DNA methylation is pretty robust during replication: the parent strand keeps its mC, and the DMNT1 protein copies methylation to the synthesized strand w/ 96% accuracy [methylation degrades over time]
histone marker propagation is less stable, even in the parent cell itself – markers stay for days only, & histones themselves are removed during replication so markers cannot be directly transferred
hypothesized histone marker propagation: a) proximity effect, where old marker goes to new histone after getting kicked off, and b) histone modification enzymes actively add same modifications to new histones during replication
generational epigenetic marker transmission
i.e., does an entire offspring receive the markers of its parent organism? » "genetic memory"
sperm and eggs have their own specific epigenetics, so markers in the adult organism's somatic cells will not transfer to the gametes
sperm themselves package DNA without???histones???

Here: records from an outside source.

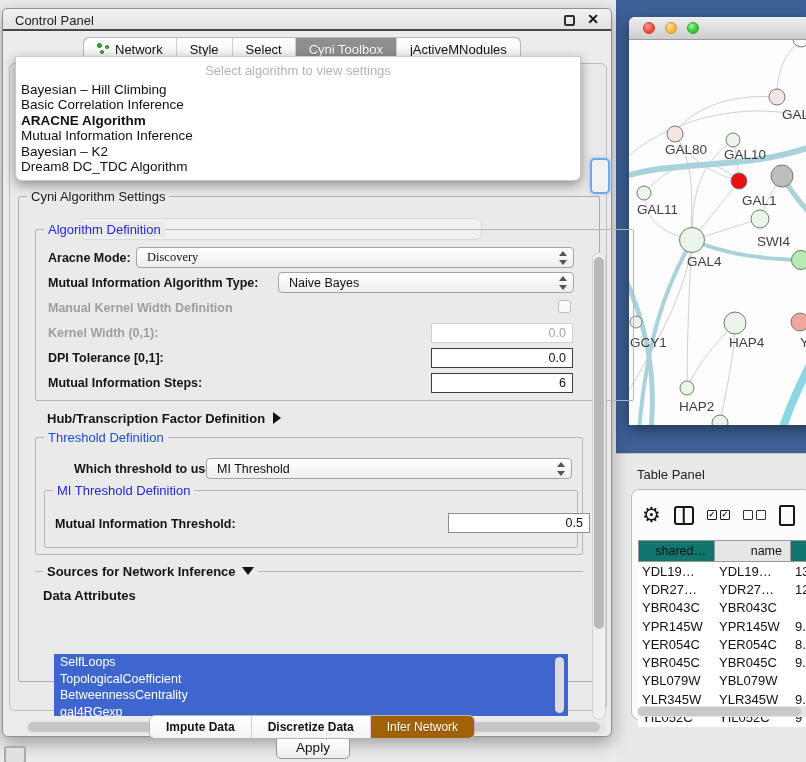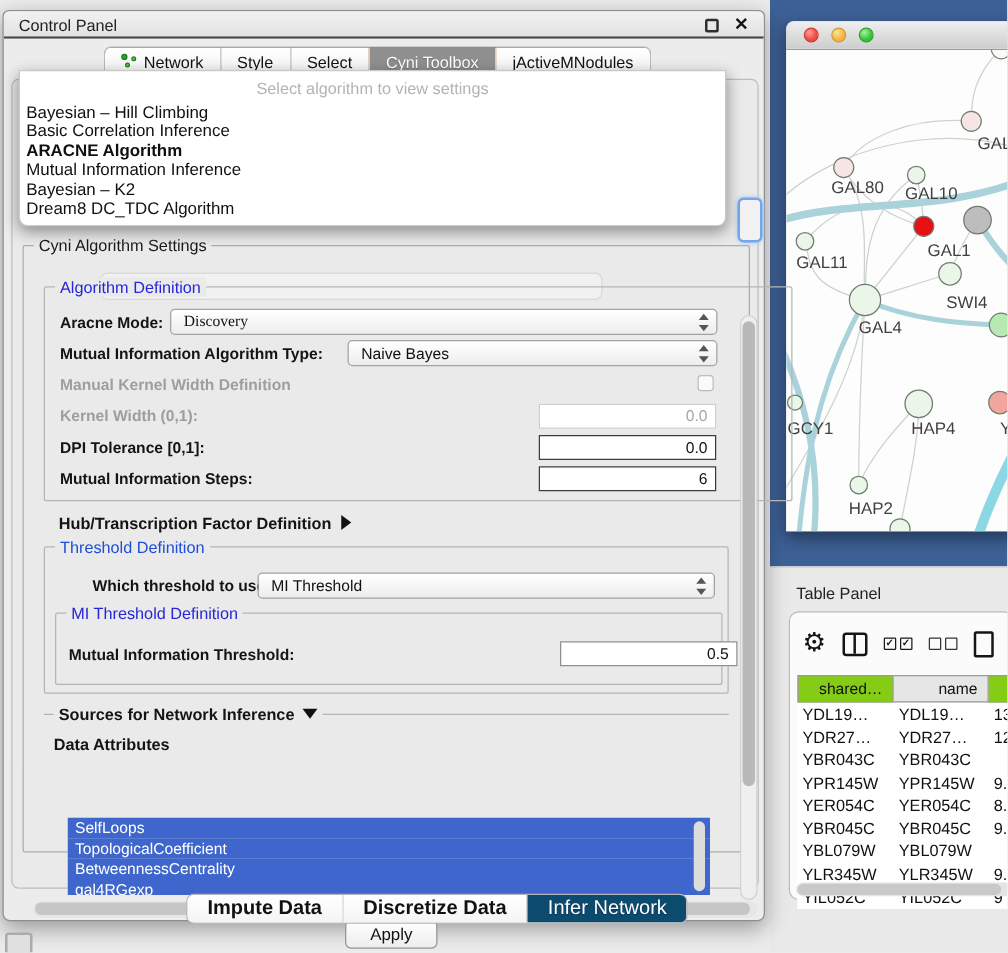"shared…" .hcell.accent { background: #84cc16 -> #0f766e }
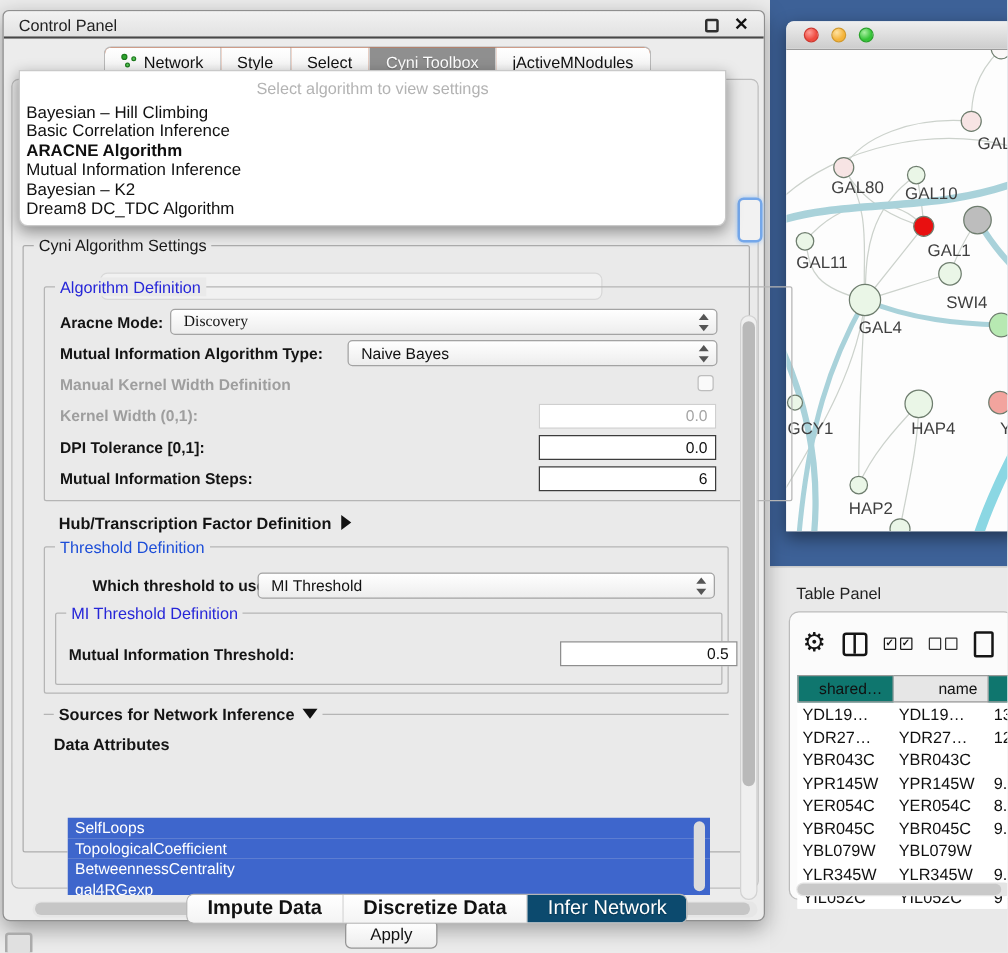"Impute Data" .btab { font-size: 16px -> 12px }
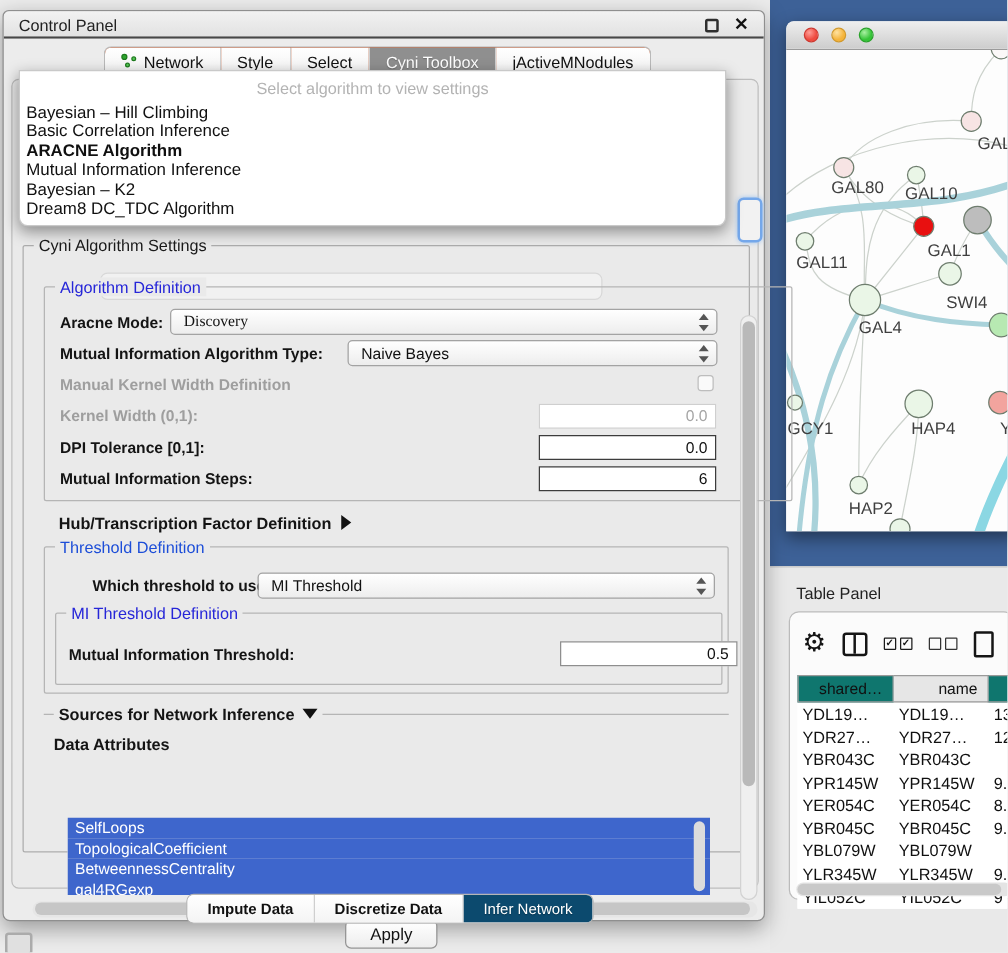"Infer Network" .btab.selected { background: #0c4a6e -> #a16207 }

many epigenetic rewrites occur during development anyway to support tissue differentiation, so "genetic memory" would somehow need to persist through this process
HOWEVER: since developmental demethylation and loss of histone modification is NOT uniform, some parental epigenetics may remain
metabolism and trauma are two particular areas where studies yield evidence of generational epigenetic transmissions
EX: famine is transferred to F1 but not F2 from P gen | EX: POW trauma is transferred from father to son & environmentally contingent | EX: Holocaust survivor offspring have OPPOSITE effect to direct epigenetic transmission
how much of the genome is functional?
one question here is: defining "functional" in the first place!
functional: coding regions? informational v. structural? phenotypically impactful? important for survival? this definition affects considerations of % functional genome!
human genome percentages: 1.5% coding, 5% introns, < 1% functional RNAs, ~20% functional (??? purpose)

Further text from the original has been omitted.